Mentally scan you body. As you do so, let go of unnecessary tension and check your alignment.
- Your neck is long and relaxed
- Your shoulders are dropped and your chest is open.
- Your arms are by your sides.
- Your ribcage is released onto the floor.
- Your spine and pelvis are in neutral position -- not tucked and not arched.
- Your legs are parallel, about hip distance apart.
- Your feet are in line with your legs, toes pointing straight forward.
- Breathe deeply. Allow the breath to expand the ribs evenly, and to travel down your spine and into your pelvis.
- Engage your abdominal and pelvic floor muscles. They should feel active, and your belly will pull in and up as you engage. However, this is not an overly strong move and it does not change the position of the pelvis.
- On an inhale, feel that you are using your abdominal muscles to lift one leg off the floor.

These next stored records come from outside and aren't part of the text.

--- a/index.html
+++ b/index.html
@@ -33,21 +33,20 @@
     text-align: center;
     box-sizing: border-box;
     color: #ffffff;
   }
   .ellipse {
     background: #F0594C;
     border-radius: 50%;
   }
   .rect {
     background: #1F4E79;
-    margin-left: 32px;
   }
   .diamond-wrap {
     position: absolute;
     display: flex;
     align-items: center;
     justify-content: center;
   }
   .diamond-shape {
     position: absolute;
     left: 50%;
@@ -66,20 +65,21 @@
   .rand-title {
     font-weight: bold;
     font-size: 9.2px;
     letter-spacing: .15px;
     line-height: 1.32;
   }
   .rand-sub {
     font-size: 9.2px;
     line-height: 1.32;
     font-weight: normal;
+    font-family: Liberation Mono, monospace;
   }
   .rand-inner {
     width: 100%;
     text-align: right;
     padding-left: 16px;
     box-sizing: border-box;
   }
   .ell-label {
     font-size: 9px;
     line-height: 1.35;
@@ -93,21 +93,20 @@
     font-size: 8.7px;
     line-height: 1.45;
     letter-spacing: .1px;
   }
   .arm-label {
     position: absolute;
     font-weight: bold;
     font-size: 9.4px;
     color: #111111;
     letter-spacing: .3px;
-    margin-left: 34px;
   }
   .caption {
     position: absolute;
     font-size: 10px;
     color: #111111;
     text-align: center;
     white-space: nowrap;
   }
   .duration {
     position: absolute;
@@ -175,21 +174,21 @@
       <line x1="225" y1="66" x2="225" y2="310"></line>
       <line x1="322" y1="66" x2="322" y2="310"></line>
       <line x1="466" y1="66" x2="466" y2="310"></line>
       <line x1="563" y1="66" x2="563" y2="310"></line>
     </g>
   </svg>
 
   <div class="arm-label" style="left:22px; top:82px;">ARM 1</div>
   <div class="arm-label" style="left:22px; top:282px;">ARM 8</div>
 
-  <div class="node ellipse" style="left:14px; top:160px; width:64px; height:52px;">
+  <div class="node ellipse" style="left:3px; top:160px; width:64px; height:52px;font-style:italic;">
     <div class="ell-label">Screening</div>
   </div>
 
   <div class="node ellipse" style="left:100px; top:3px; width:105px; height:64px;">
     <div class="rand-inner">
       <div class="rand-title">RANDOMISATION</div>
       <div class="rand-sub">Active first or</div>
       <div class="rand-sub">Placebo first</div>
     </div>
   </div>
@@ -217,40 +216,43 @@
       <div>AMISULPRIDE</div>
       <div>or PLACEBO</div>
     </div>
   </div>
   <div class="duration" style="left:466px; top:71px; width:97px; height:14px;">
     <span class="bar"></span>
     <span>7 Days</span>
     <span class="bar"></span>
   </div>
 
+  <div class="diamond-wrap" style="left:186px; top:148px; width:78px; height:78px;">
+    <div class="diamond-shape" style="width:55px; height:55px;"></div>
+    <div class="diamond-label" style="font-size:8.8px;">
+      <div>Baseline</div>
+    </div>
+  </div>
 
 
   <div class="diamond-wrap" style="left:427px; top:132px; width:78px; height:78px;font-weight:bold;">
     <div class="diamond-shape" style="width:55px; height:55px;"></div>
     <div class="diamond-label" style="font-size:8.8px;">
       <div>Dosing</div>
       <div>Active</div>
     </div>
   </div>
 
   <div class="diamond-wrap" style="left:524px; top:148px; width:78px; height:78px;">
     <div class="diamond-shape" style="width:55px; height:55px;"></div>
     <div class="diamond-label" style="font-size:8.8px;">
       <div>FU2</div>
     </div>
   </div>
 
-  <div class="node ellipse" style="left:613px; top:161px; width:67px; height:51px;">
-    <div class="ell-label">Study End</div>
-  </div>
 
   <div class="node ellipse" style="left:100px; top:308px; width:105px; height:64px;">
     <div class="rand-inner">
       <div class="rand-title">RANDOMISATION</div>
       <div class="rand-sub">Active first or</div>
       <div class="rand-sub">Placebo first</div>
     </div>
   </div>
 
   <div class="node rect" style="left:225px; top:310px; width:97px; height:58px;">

Your thigh muscles will be part of this move, but the abdominals are more important. As you use your abs, keep your torso long.
Feel a deepening of the crease at the hip joint. It is important not to let the hip to come up with the leg.
- Exhale and return your foot to the floor. As you do so, be sure to use abdominal control. Don't let the thigh take over.
- Repeat the knee folds 3 times on one side, then switch to the other leg.
- Pilates imprinting is an excellent place to start a workout. Moving from imprinting to knee folds is a good progression.
- Use knee folds as an opportunity to experiment with how much muscle tension your really need for the moves you make. For example, in this exercise, there is no need for tension in the neck or shoulders.
- Many Pilates mat exercises such as single leg stretch, double leg stretch, and the more advanced, bicycle, build on the movement principles taught by knee folds. You might want to try them now.